The internet makes it much easier and cheaper to communicate with people who natively speak languages that are foreign to you. Non-real-time techniques like email and listening to MP3s over and over let people who are struggling to understand a new language "keep up" in a e-mail conversation without straining the patience of the native speaker on the other side. On the other hand, ExtremeLearning emphasises that fast feedback is important for learning.

Marriage to a native speaker of the language can't hurt; especially if your in-laws don't speak English. :) (Not that I would recommend getting married for this reason...). I've found that one thing which has improved my Chinese is listening to my wife and 3-year-old son converse in Chinese... though he is now fully aware that Daddy's Chinese isn't so hot and occasionally teases me about it.

When I was very young, English was a "foreign" language. As I learned, people pointed at things and made the sound, and I repeated the sound. As we moved beyond nouns into simple predicate structures, I learned action words and got the syntax for free. Eventually, two years after I was already reasonably proficient in the spoken language, I learned reading and writing, including the alphabet. We continued on from there into literacy.

When I was in my twenties, Danish was a foreign language. I worked with English-speaking people and there was little incentive to learn Danish. Until I got an after-hours job cleaning offices. My new boss spoke no English. So we did it as one does with children. As I learned, he pointed at things and made the sound, and I repeated the sound. As we moved beyond nouns into simple predicate structures, I learned action words and got the syntax for free. Eventually, after some three months, when I was reasonably proficient in the spoken language, I began to learn reading and writing, including the Danish alphabet. We continued on from there toward literacy.

That was thirty years ago.

During the ensuing years I have run into Danes in stores and such, and found that my accent and verbal skills have not deteriorated as one might expect. I still speak Danish with a Frederiksberg accent. Last year I bought an item on eBay from a guy in Norway. He wrapped it in the Norwegian Sunday paper insert, mostly ads and coupons. Evidently Danish and Norwegian (at least written) are more similar than I thought.

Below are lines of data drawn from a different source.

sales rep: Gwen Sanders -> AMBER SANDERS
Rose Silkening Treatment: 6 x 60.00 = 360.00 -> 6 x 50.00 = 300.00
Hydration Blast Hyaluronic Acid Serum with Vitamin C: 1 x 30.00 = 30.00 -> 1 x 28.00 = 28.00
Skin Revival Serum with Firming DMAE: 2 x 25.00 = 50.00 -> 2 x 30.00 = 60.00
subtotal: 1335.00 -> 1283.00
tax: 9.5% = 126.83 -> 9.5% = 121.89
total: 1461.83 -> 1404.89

I found I could read almost all of it without recourse to reference materials.

After thirty years.

I would hesitate to say (given my grades in Latin and German) that I'm particularly bright with languages. Nonetheless, whatever it was I did when I learned Danish seems to be the "right" way.

-- GarryHamilton

I wonder if some of the techniques used for LearningProgrammingLanguages would be useful for LearningForeignLanguages -- and vice-versa.

I HaveThisPattern

Find a classic text in language x

Search for an audio recording of the text

Listen to audio recording over the span of a month while doing other tasks, while falling asleep or while washing dishes

Audio recording finally internalized, set about copying the text from page 1, from memory, with a book as a reference

Copy the text every morning... don't worry about the meaning of the words... yet

Finished copying? Good. Now find another one.

I've learned 3 languages -- Spanish, Chinese, and Arabic -- all using this method.

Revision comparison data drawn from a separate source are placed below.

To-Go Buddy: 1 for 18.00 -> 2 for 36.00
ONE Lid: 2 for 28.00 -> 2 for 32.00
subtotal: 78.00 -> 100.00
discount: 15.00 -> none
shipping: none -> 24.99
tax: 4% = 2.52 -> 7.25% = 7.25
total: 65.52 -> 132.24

The texts I used were: An Introduction to Spanish Poetry (Dover) The Dao De Jing The Qur'an

Using this method, and the texts/recordings supplied with Breaking Into Japanese Literature, it would also be very possible to learn Japanese...

Here's the part where you're saying, "wait... what about the meaning of those words so painlessly committed to the cerebral cortex?"

Yeah, that's where you have to get yourself a visa and go live in the country that speaks x language for about a year. But that year will be very well spent, I assure you.